Which lines in the records below hold the word "text"? Copy each of them.

> **Exercise data**
========================
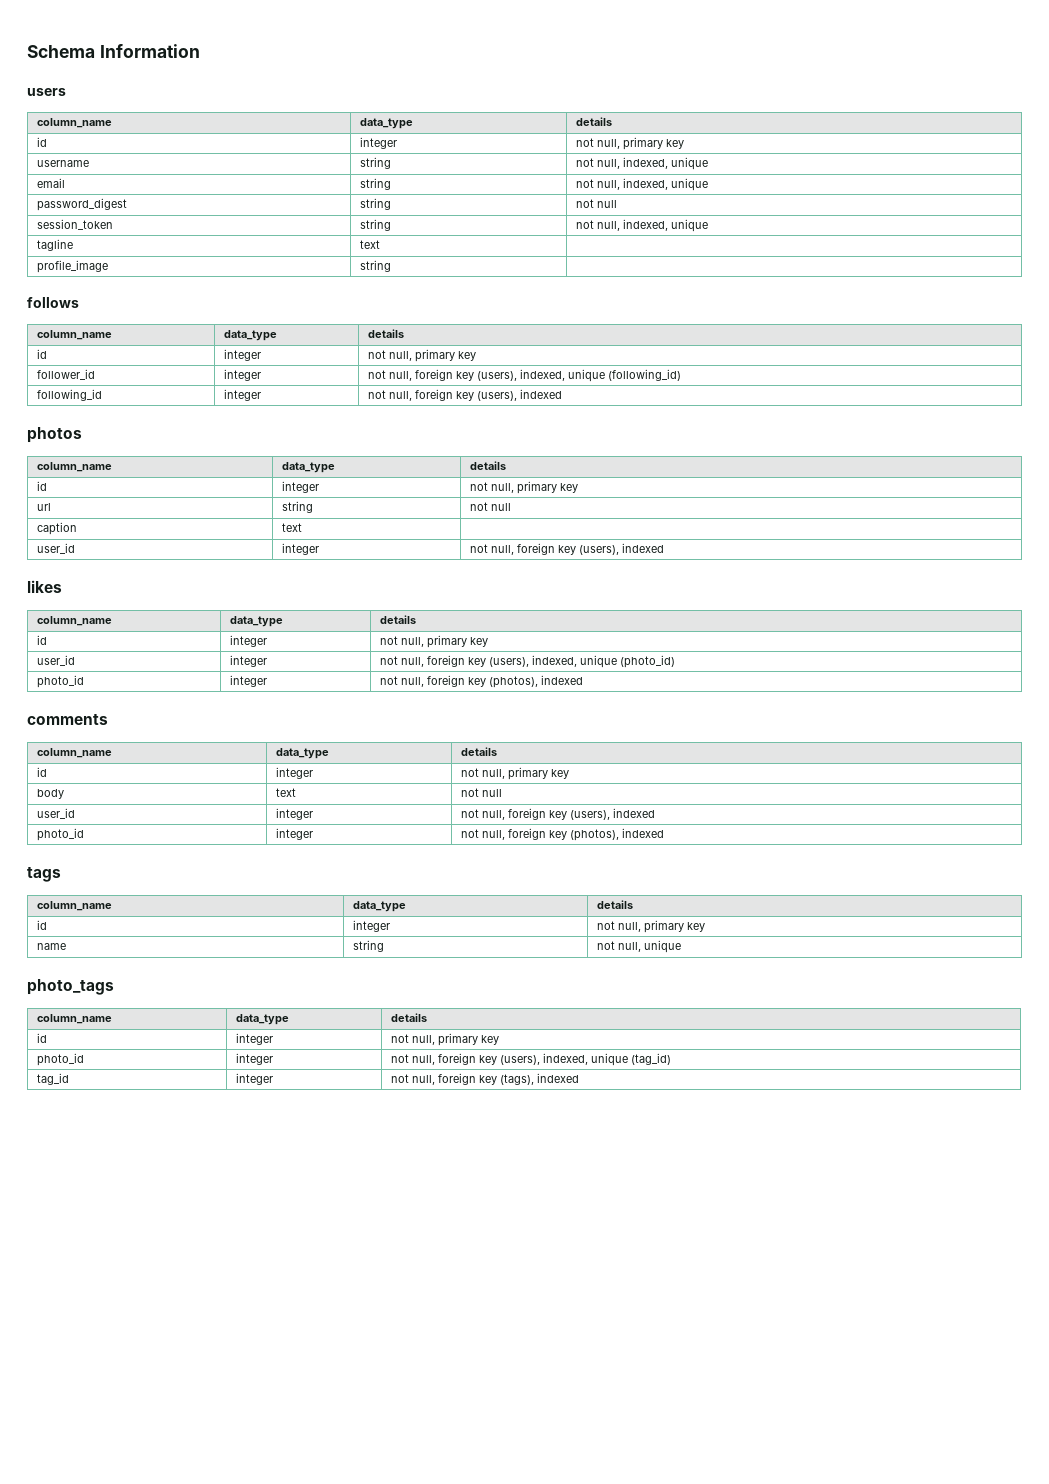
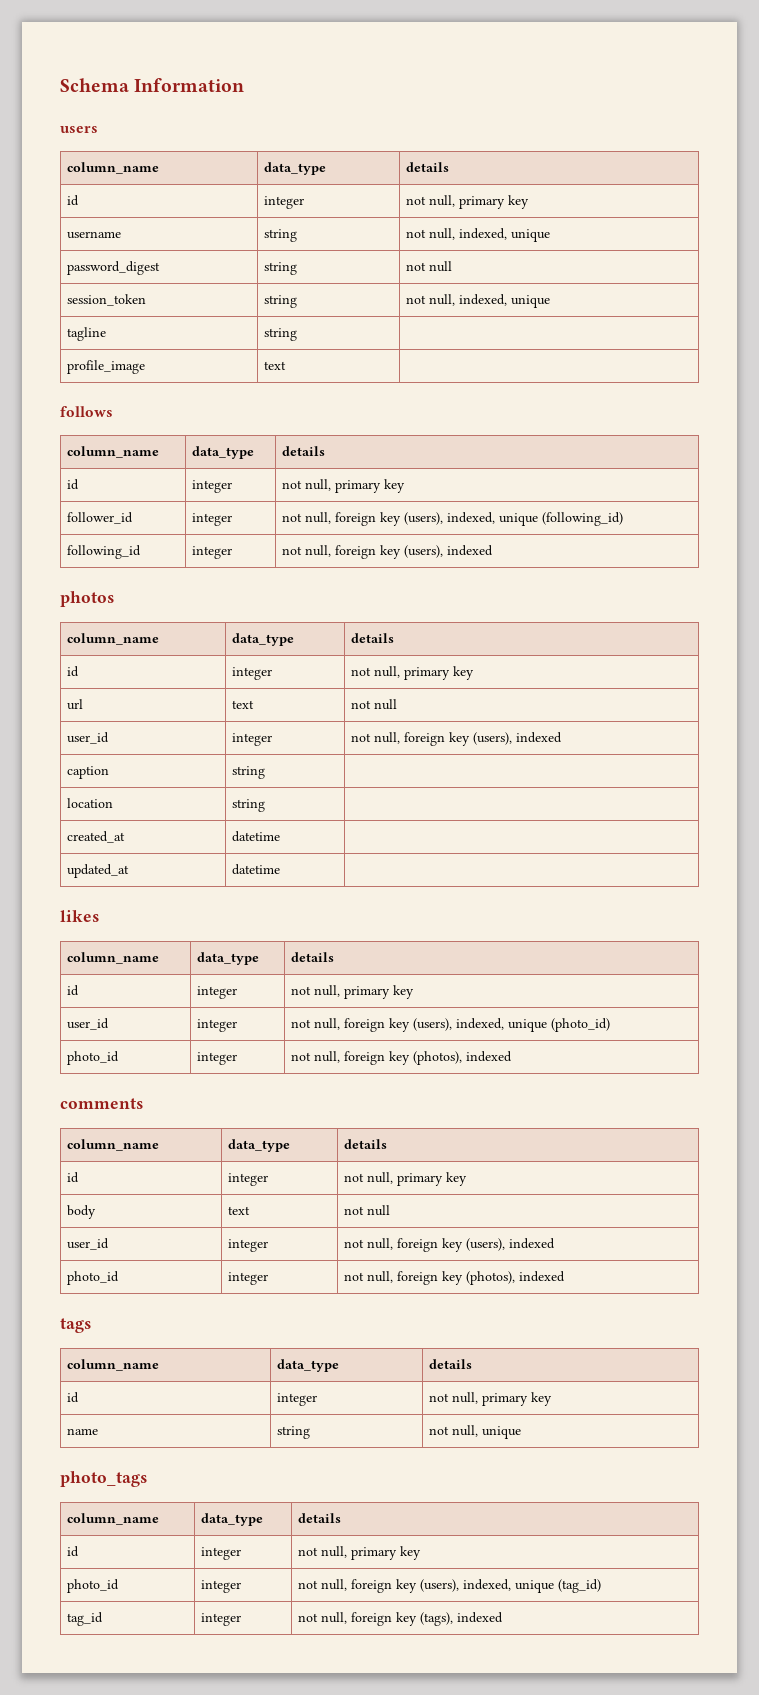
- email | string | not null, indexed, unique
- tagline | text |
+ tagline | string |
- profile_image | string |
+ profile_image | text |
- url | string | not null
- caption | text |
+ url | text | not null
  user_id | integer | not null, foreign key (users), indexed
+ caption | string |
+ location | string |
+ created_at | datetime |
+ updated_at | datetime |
========================
> **Reply to the exercise**
- tagline | text |
+ profile_image | text |
- caption | text |
+ url | text | not null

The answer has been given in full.